[Information given]
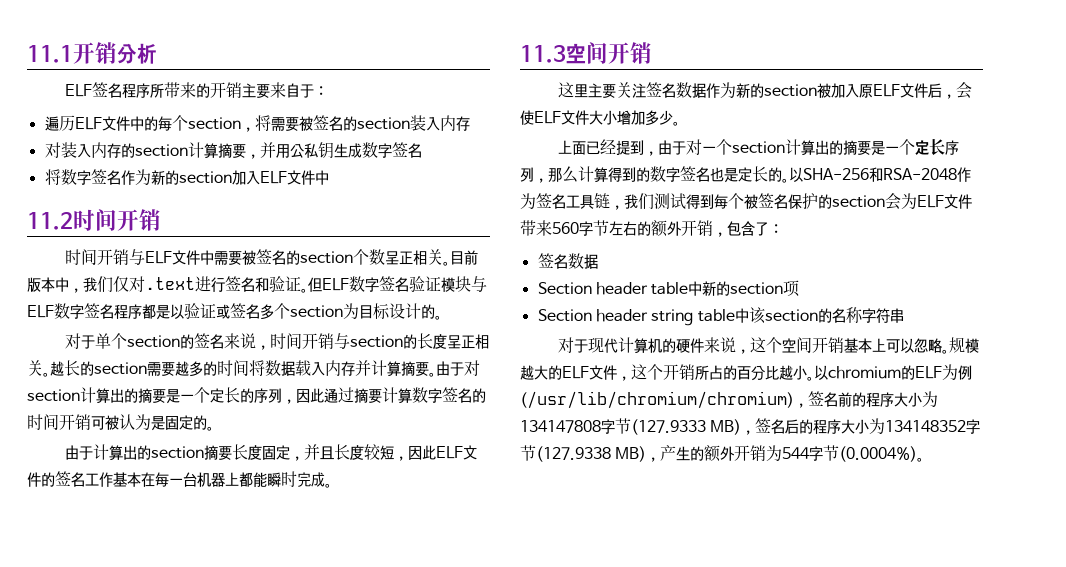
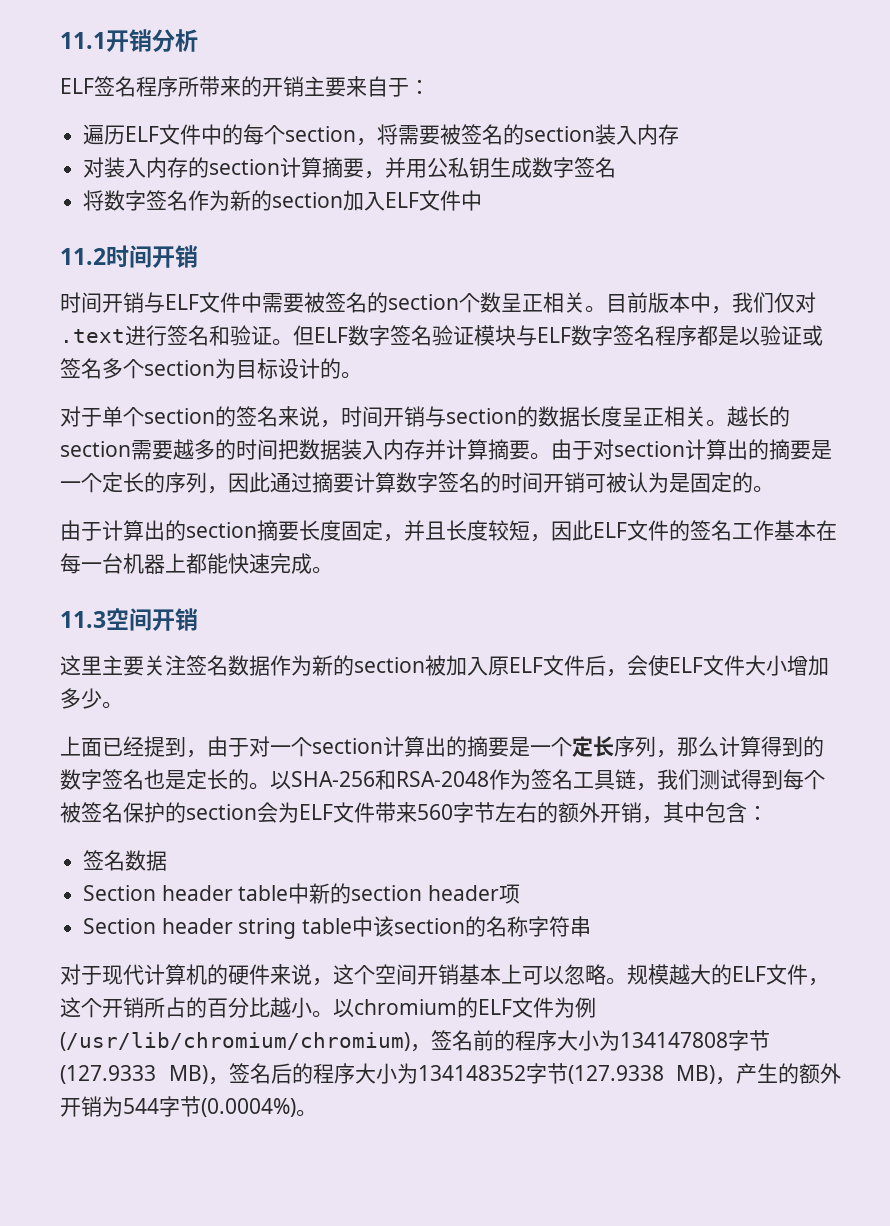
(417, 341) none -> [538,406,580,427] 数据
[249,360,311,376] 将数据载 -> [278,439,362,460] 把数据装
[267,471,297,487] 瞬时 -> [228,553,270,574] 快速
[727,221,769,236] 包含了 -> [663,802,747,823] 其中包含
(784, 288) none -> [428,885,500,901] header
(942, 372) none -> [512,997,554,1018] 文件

* * *

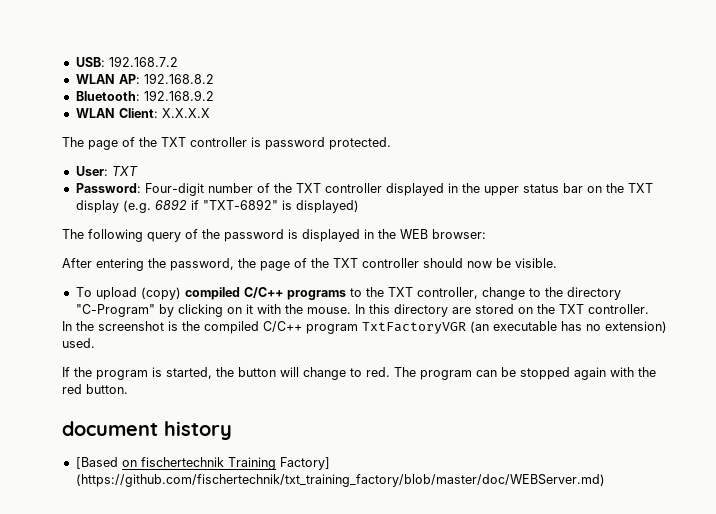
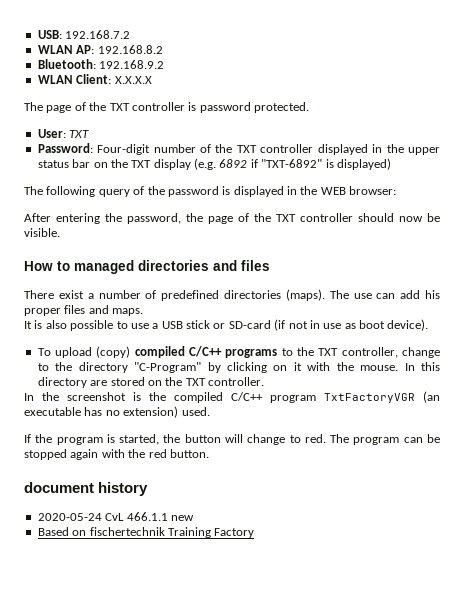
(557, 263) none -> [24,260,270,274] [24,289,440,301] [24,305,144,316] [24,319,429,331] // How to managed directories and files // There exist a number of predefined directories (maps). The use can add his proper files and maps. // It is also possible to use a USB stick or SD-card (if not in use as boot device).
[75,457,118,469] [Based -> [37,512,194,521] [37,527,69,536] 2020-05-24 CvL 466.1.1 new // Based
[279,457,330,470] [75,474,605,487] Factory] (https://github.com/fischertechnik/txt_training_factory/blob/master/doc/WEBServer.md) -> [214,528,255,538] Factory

[Exercise goal]
Going through the records above, count the lines that hold "none" and answer with the count alone.

[Response to the exercise]
4